I was born in the late Fifties to a family of Southern California artists. Both parents had been fine professional photographers, my father covering the last battles of the Pacific War as a U.S. Army combat photographer while my mother documented the wartime nightlife in Los Angeles. At the time of my birth my father was an international civil servant working in rural development in Mexico, who then took the family all over the world. Both parents remained serious photographers and passed the love of their art to me, along with a hefty dose of good technique, first in the camera, then in the darkroom.

I spent my twenties working with the classic combination of 35mm Kodak Tri-X film and Agfa Brovira paper. In my thirties I set off on my own world wide adventure as a U.S. Foreign Service Officer. I returned to photography on the Saigon River in the late Nineties with a pocket film camera, then did street photography in Haiti with the first generation of digital cameras that were both effective photographic tools and affordable. I also started working with stitched panoramic photography.

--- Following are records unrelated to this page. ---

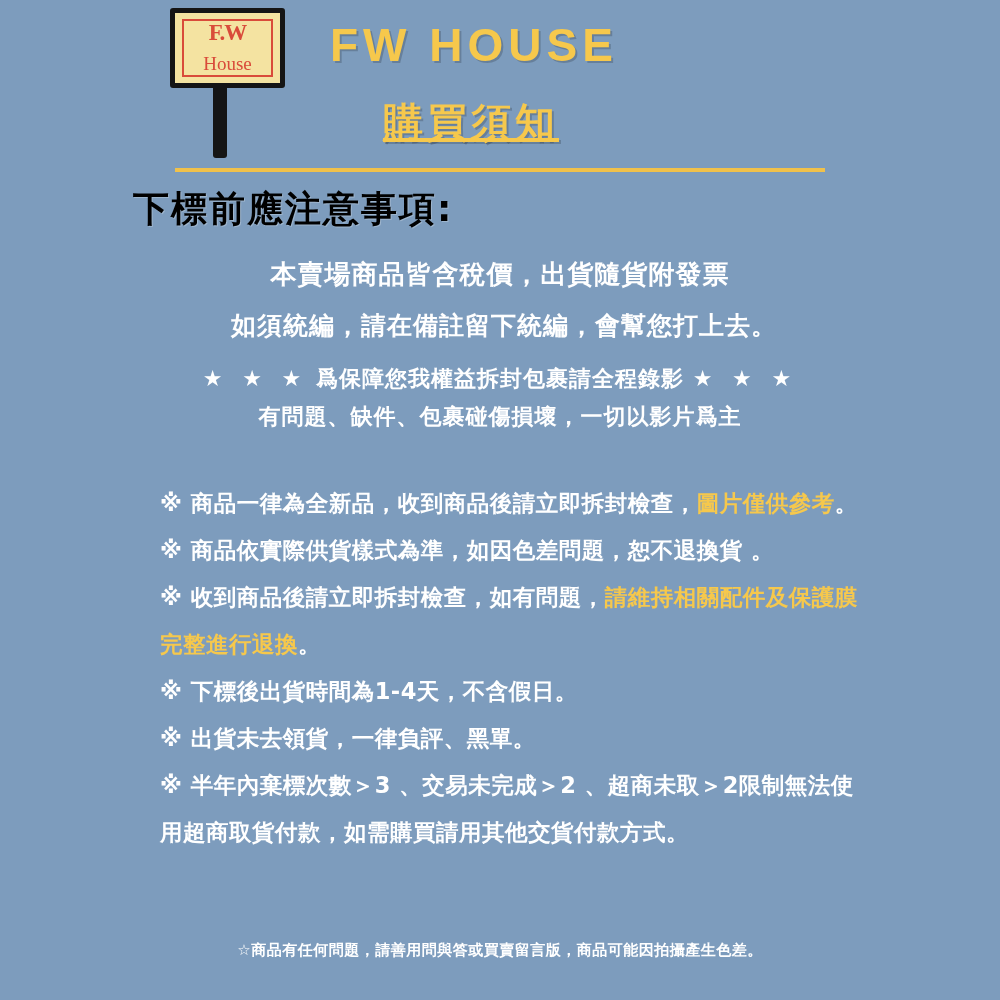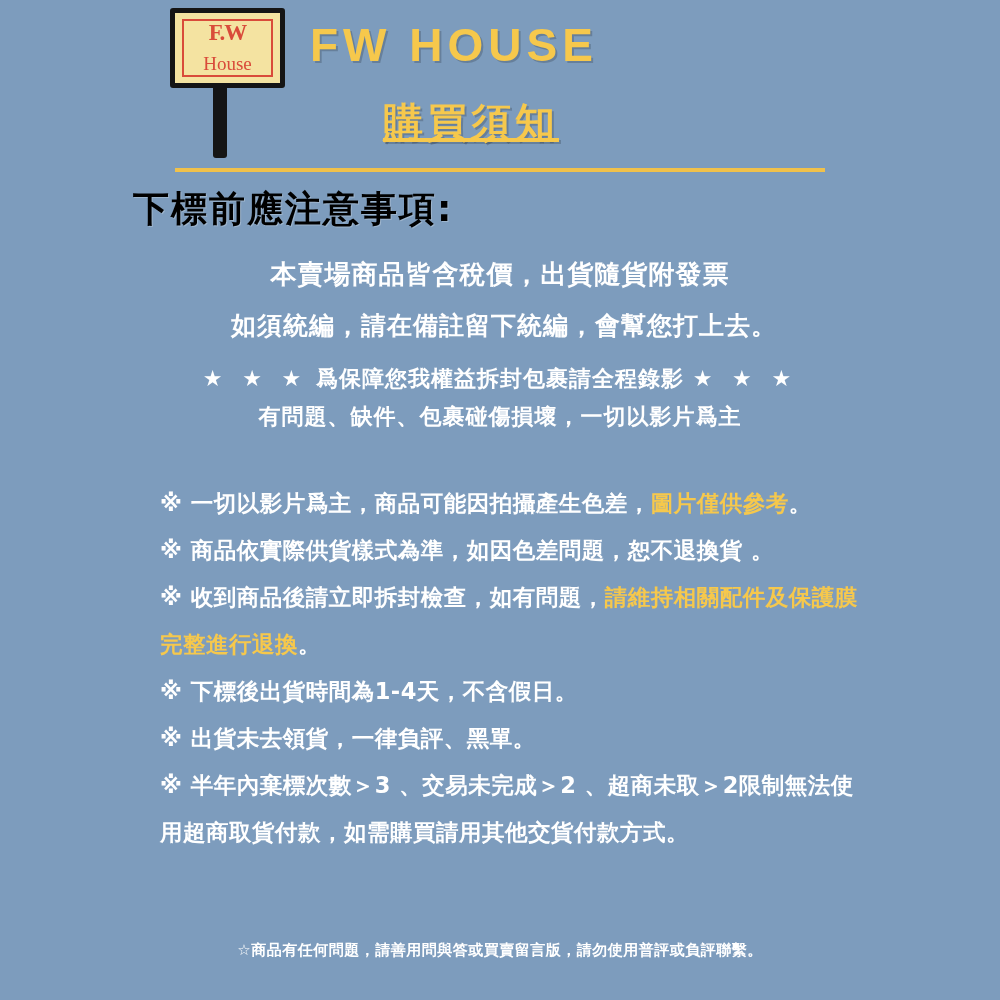--- a/index.html
+++ b/index.html
@@ -79,21 +79,21 @@
     position: absolute;
     left: 43px;
     top: 78px;
     width: 14px;
     height: 72px;
     background: #151515;
     border-radius: 0 0 3px 3px;
   }
   .brand {
     position: absolute;
-    left: 310px;
+    left: 330px;
     top: 18px;
     color: #f6c84c;
     font-family: "Liberation Sans", sans-serif;
     font-weight: bold;
     font-size: 46px;
     letter-spacing: 5px;
     text-shadow: 2px 2px 0 rgba(0,0,0,0.18);
   }
   .subtitle {
     position: absolute;
@@ -218,21 +218,21 @@
       <span class="sym">★ ★ ★</span>
       <span>爲保障您我權益拆封包裹請全程錄影</span>
       <span class="sym">★ ★ ★</span>
     </div>
     <div>有問題、缺件、包裹碰傷損壞，一切以影片爲主</div>
   </div>
 
   <div class="rules">
     <span class="item">
       <span>※</span>
-      <span>一切以影片爲主，商品可能因拍攝產生色差，</span><span class="hl">圖片僅供參考</span><span>。</span>
+      <span>商品一律為全新品，收到商品後請立即拆封檢查，</span><span class="hl">圖片僅供參考</span><span>。</span>
     </span>
     <span class="item">
       <span>※</span>
       <span>商品依實際供貨樣式為準，如因色差問題，恕不退換貨 。</span>
     </span>
     <span class="item">
       <span>※</span>
       <span>收到商品後請立即拆封檢查，如有問題，</span><span class="hl">請維持相關配件及保護膜完整進行退換</span><span>。</span>
     </span>
     <span class="item">
@@ -242,14 +242,14 @@
     <span class="item">
       <span>※</span>
       <span>出貨未去領貨，一律負評、黑單。</span>
     </span>
     <span class="item">
       <span>※</span>
       <span>半年內棄標次數＞3 、交易未完成＞2 、超商未取＞2限制無法使用超商取貨付款，如需購買請用其他交貨付款方式。</span>
     </span>
   </div>
 
-  <div class="footer-note">☆商品有任何問題，請善用問與答或買賣留言版，請勿使用普評或負評聯繫。</div>
+  <div class="footer-note">☆商品有任何問題，請善用問與答或買賣留言版，商品可能因拍攝產生色差。</div>
 </div>
 
 </body></html>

In 2012 I had a full frame digital camera modified to shoot infrared , longer wavelength light, invisible to the human eye. Good results followed a lengthy shakedown period, first in Hong Kong and then in Kathmandu. I continue to shoot color, and don't limit myself it terms of subject matter, but these days the perponderance of my work is infrared land-and-city-scapes with a hefty dose of found still life.

My wife Julee in I live on a boat moored on The Waterfront in in Washington DC.